- Opening Delimiter -
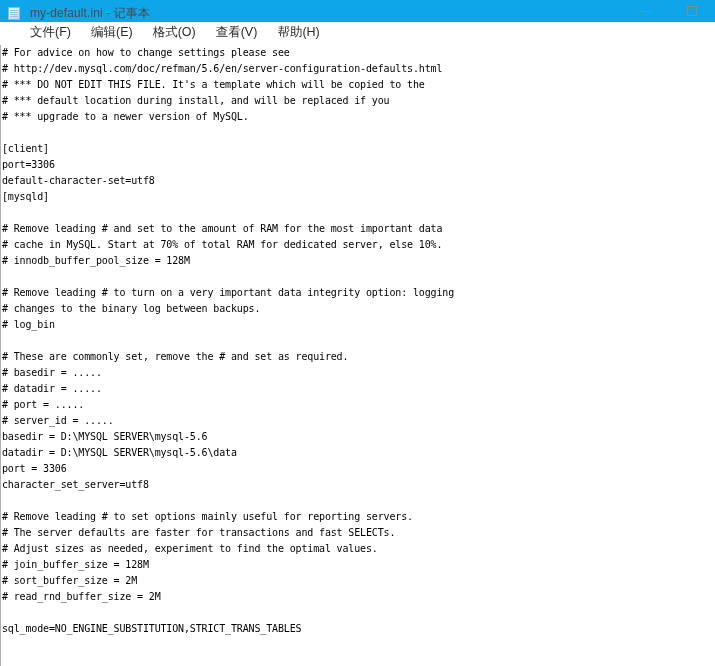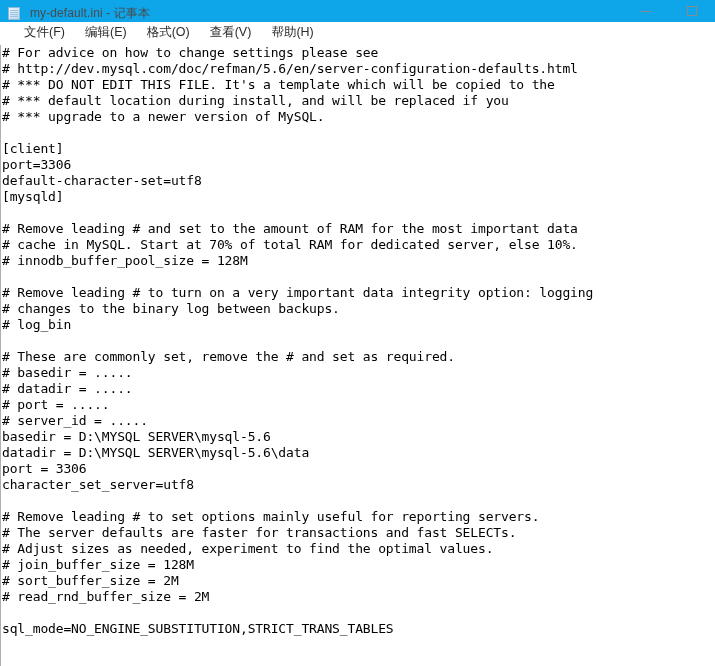"文件(F)" .menubar { padding-left: 14px -> 20px }
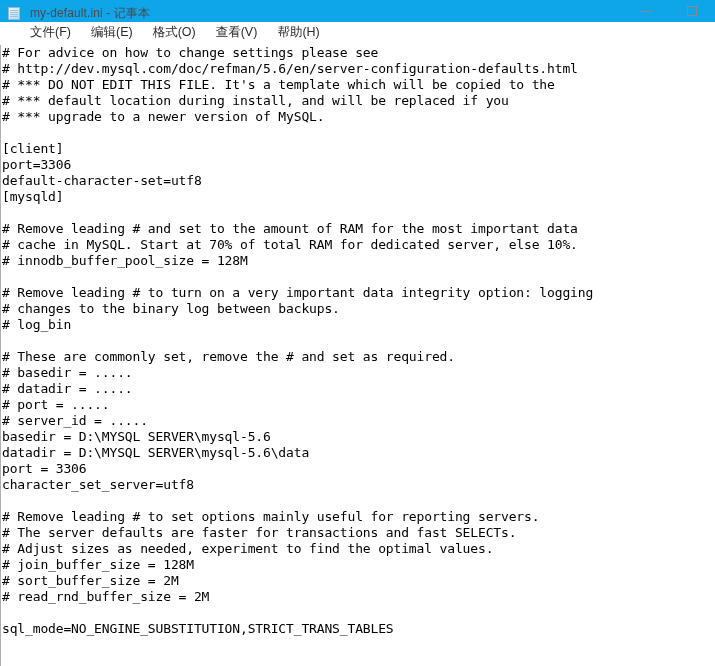"# For advice on how" .editor { font-size: 13px -> 10px }
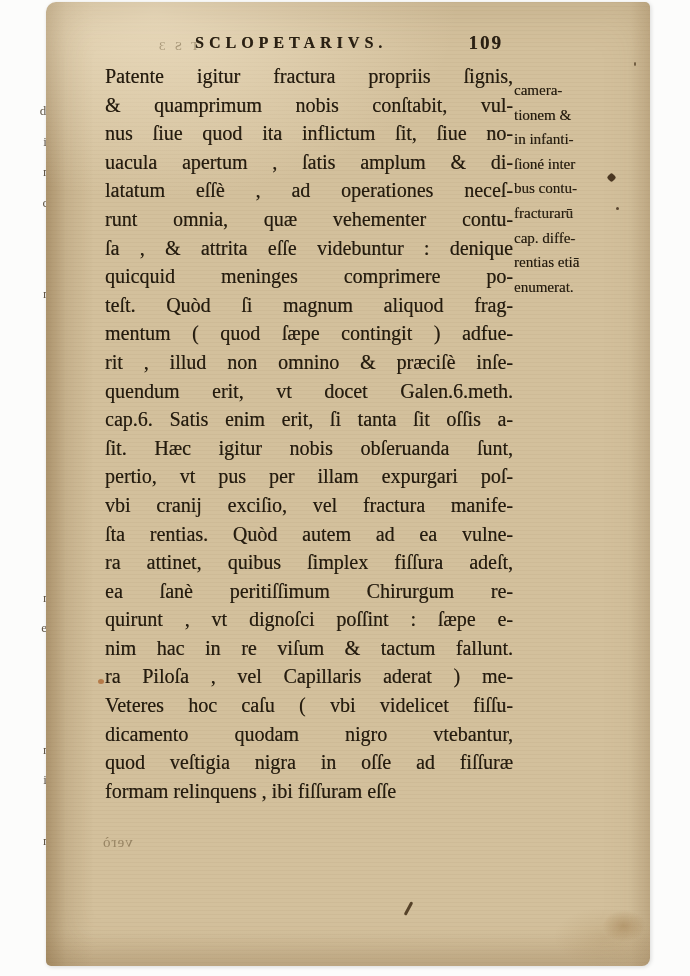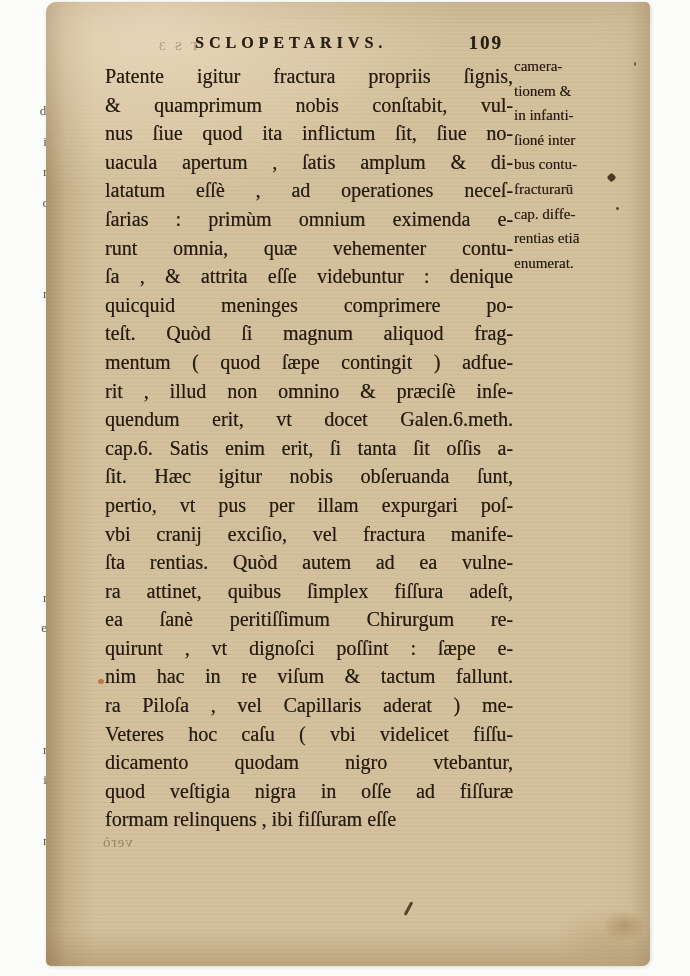"camera-" .margin-notes { top: 52px -> 76px }
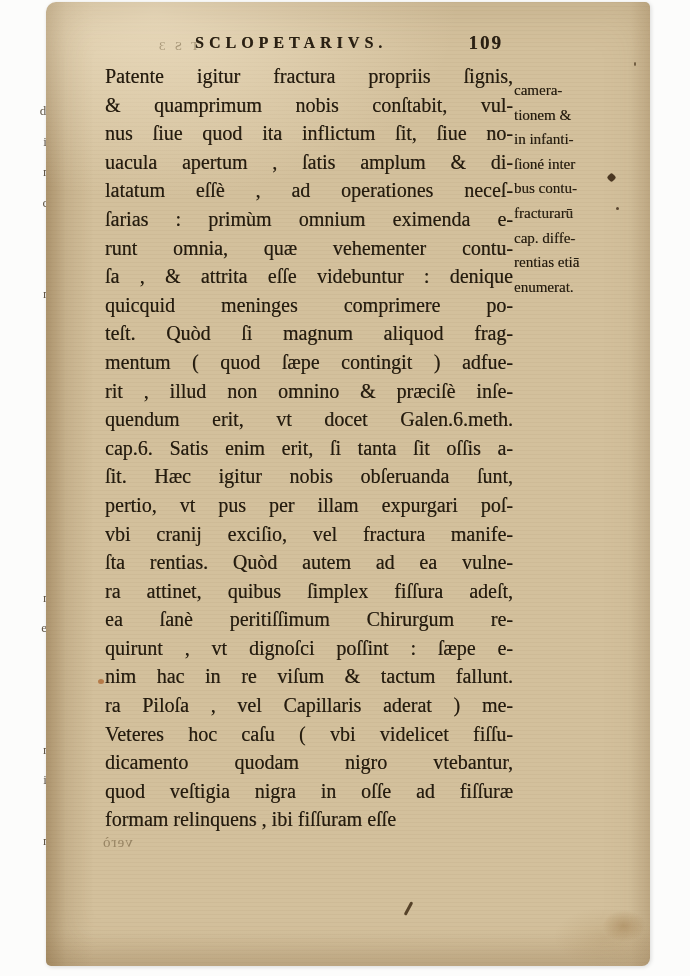"ſarias : primùm omnium eximenda" div.bline { html: <div>ſarias : primùm omnium eximenda e-</div> -> none }
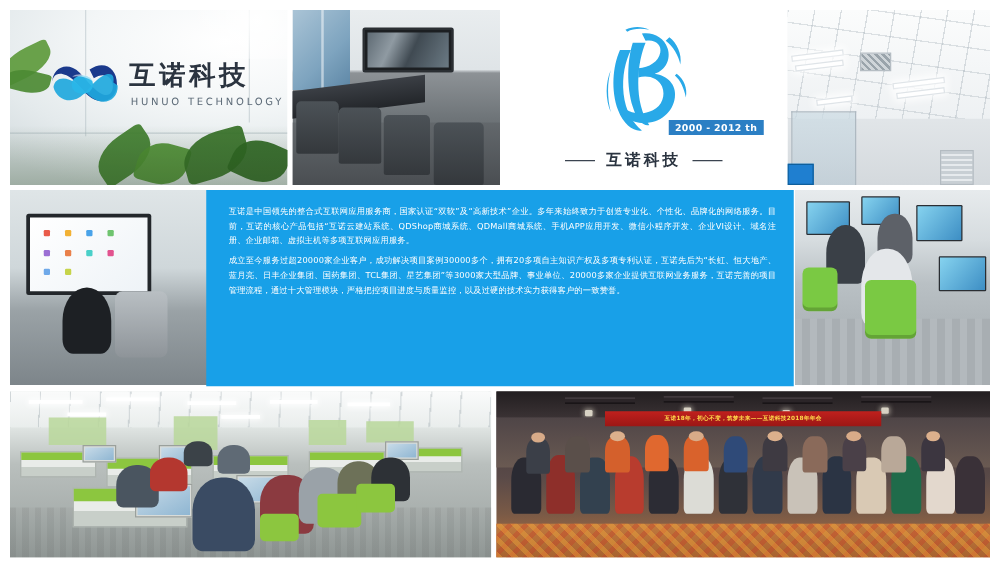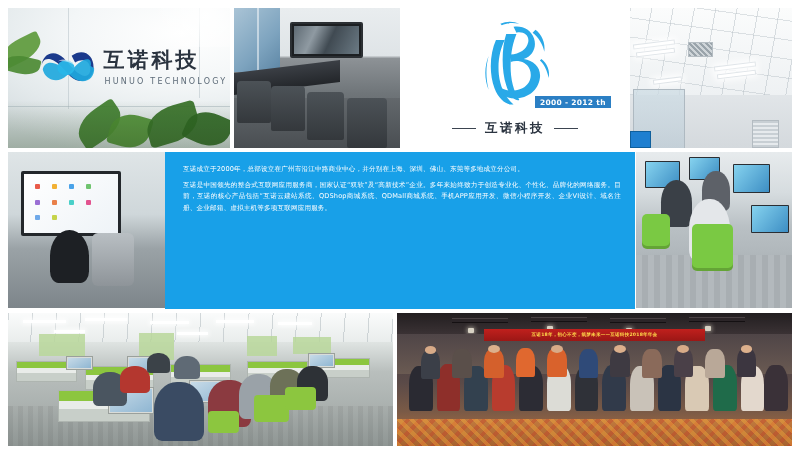"互诺成立于2000年，总部设立在广州市沿江中路商业中心，并分别在上海、深圳、佛山" p { html: <p>互诺成立于2000年，总部设立在广州市沿江中路商业中心，并分别在上海、深圳、佛山、东莞等多地成立分公司。</p> -> none }
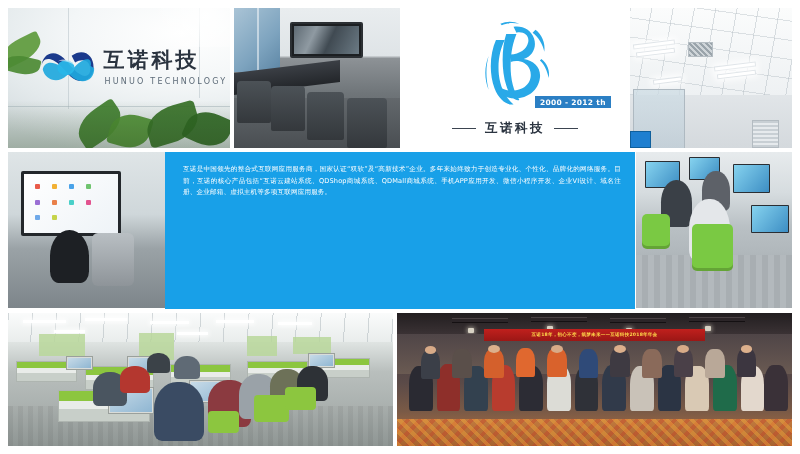"成立至今服务过超20000家企业客户，成功解决项目案例30000多个，拥有20多" p { html: none -> <p>成立至今服务过超20000家企业客户，成功解决项目案例30000多个，拥有20多项自主知识产权及多项专利认证，互诺先后为“长虹、恒大地产、蓝月亮、日丰企业集团、国药集团、TCL集团、星艺集团”等3000家大型品牌、事业单位、20000多家企业提供互联网业务服务，互诺完善的项目管理流程，通过十大管理模块，严格把控项目进度与质量监控，以及过硬的技术实力获得客户的一致赞誉。</p> }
- Closing Delimiter -
Leave the images out and output the remaining material exactly as it stands.

> _Written solution_
"文件(F)" .menubar { padding-left: 14px -> 20px }
"# For advice on how" .editor { font-size: 13px -> 10px }
"camera-" .margin-notes { top: 52px -> 76px }
"ſarias : primùm omnium eximenda" div.bline { html: <div>ſarias : primùm omnium eximenda e-</div> -> none }
"互诺成立于2000年，总部设立在广州市沿江中路商业中心，并分别在上海、深圳、佛山" p { html: <p>互诺成立于2000年，总部设立在广州市沿江中路商业中心，并分别在上海、深圳、佛山、东莞等多地成立分公司。</p> -> none }
"成立至今服务过超20000家企业客户，成功解决项目案例30000多个，拥有20多" p { html: none -> <p>成立至今服务过超20000家企业客户，成功解决项目案例30000多个，拥有20多项自主知识产权及多项专利认证，互诺先后为“长虹、恒大地产、蓝月亮、日丰企业集团、国药集团、TCL集团、星艺集团”等3000家大型品牌、事业单位、20000多家企业提供互联网业务服务，互诺完善的项目管理流程，通过十大管理模块，严格把控项目进度与质量监控，以及过硬的技术实力获得客户的一致赞誉。</p> }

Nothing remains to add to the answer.